Why are we so scared of poison ivy? It is just a plant after all. poison ivy contains an oil, called urushiol that causes an allergic reaction such as a rash and blisters. According to the Centers for Disease Control and Prevention, when exposed to 50 milligrams of urushiol, an amount that it less than one grain of table salt, 80-to-90% of adults will develop a rash. The CDC also states that people can be exposed to urushiol not only by direct contact but also by touching tools, livestock or clothing that has urushiol on them, as well as inhaling particles containing urushiol from burning plants. If you made contact with poison ivy, some symptoms include: itchy skin; a red, bumpy rash; blisters and swelling.

Okay, I have poison ivy — What do I do?

“The patient should wash the affected area with water and soap to remove any residual oil, to limit or contain the spread of the dermatitis,” said De Benedetto. “Also, all clothing and objects contaminated with the oil should be carefully washed and keep in mind. Even pets might carry the oil on their fur, but they don’t get the dermatitis.”

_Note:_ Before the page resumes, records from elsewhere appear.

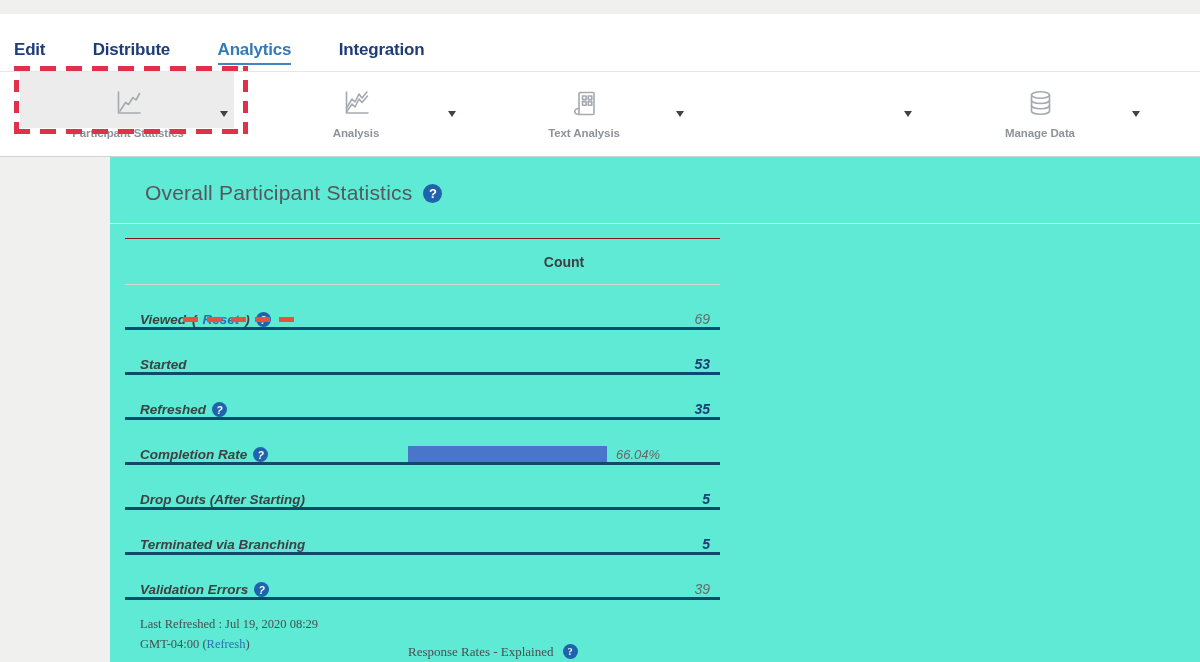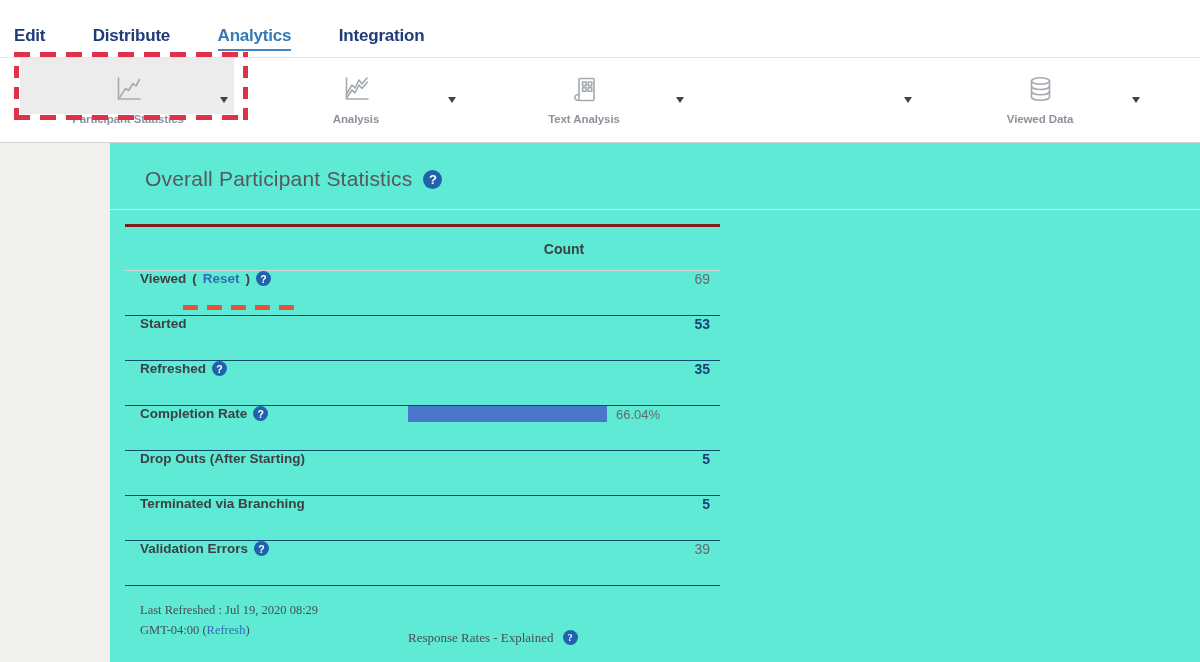"Edit Distribute Analytics Integration" .topnav { margin-top: none -> 14px }
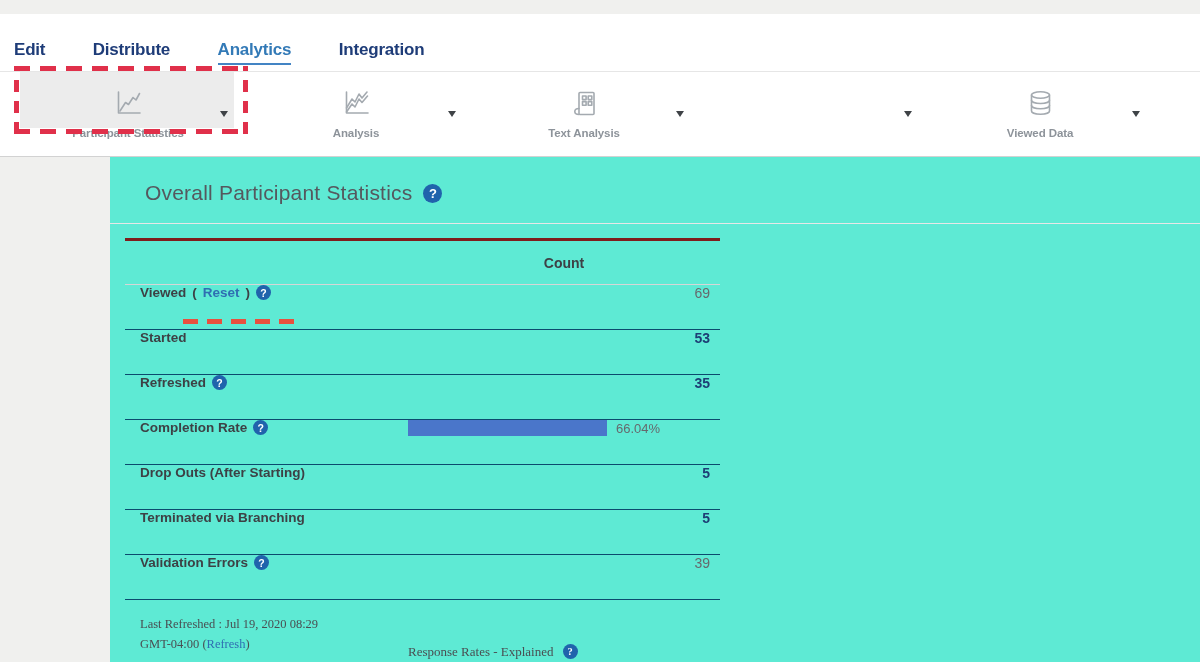"Viewed Data" span.tb-label { text: Viewed -> Manage }
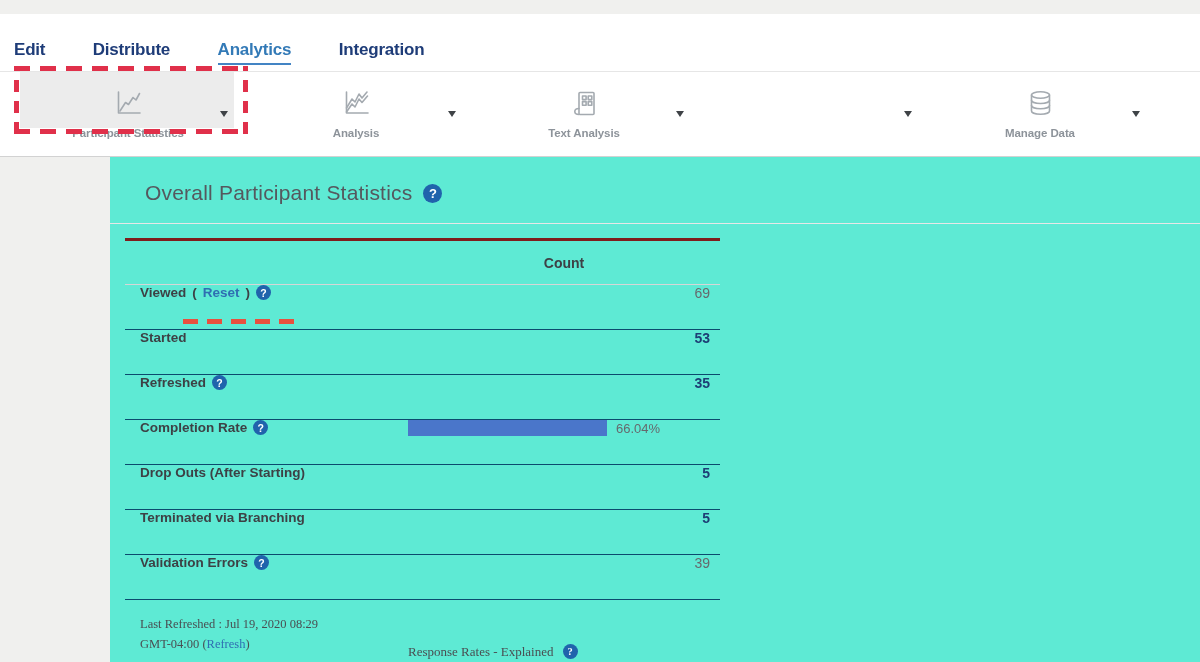"Count" .tbl-header { border-top: 3px solid #7f1d1d -> 1px solid #7f1d1d }
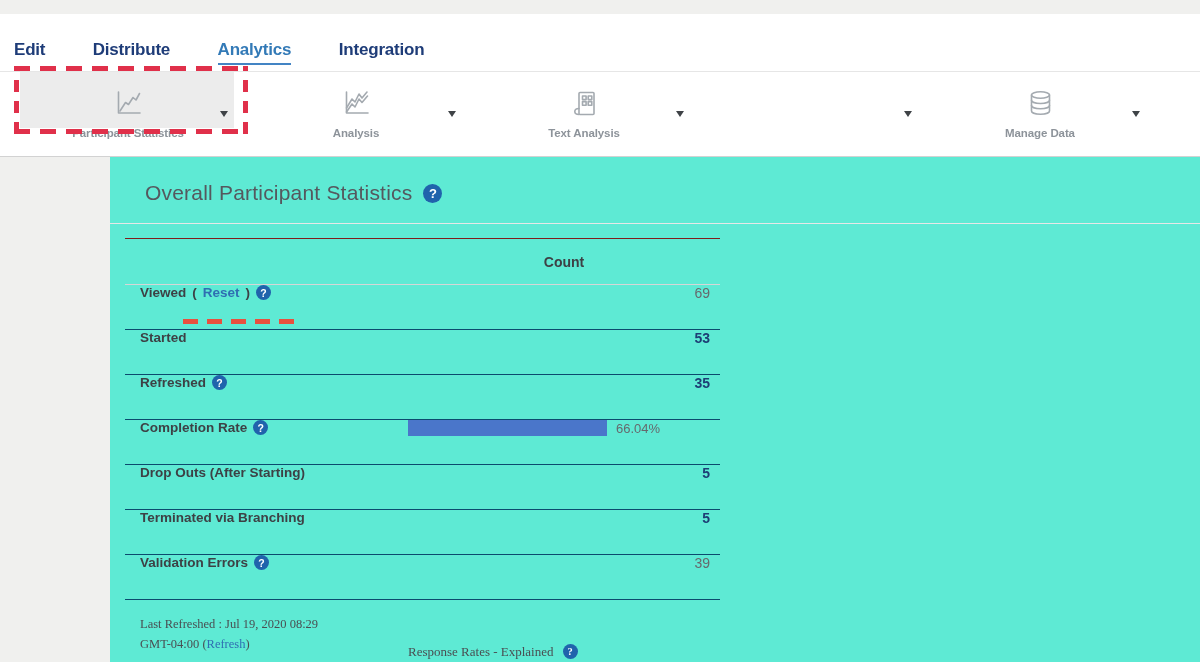"Viewed" .row { align-items: flex-start -> flex-end; border-bottom: 1px solid #0c4a6e -> 3px solid #0c4a6e; font-style: none -> italic }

Sydney Park Brown states in her article, “Identification of Poison Ivy, Poison Oak, Poison Sumac and Poisonwood,” that applying over-the-counter skin creams containing the active ingredient bentoquatam will absorb the urushiol oil and can prevent or lessen a reaction if applied before contact. Brown also notes that the rash can last two to five weeks, and it is, thankfully, not contagious and will not spread. However, systemic complications can occur if the blisters become infected.

“In more severe or extensive cases, if there are large fluid-filled blisters or when the rash involves the face and/or the genitals, it is probably a good idea to see a dermatologist,” said De Benedetto. Having poison ivy isn’t fatal, in fact, De Benedetto states that mild and limited cases usually do not need to be treated with prescription medication. However, seeing a doctor or dermatologist could help alleviate the itch. “Moderate to severe cases should see a dermatologist or family doctor to help control the itch and pain, as well as prevent or help monitor infection as well as scar and discoloration secondary to the rash,” said De Benedetto.

While this information is important to remember, don’t post-pone your summer plans. Go on that hike that you’ve been planning. Just simply preparing and knowing how to identify and treat poison ivy will make sure the only thing blistering about your summer is the heat.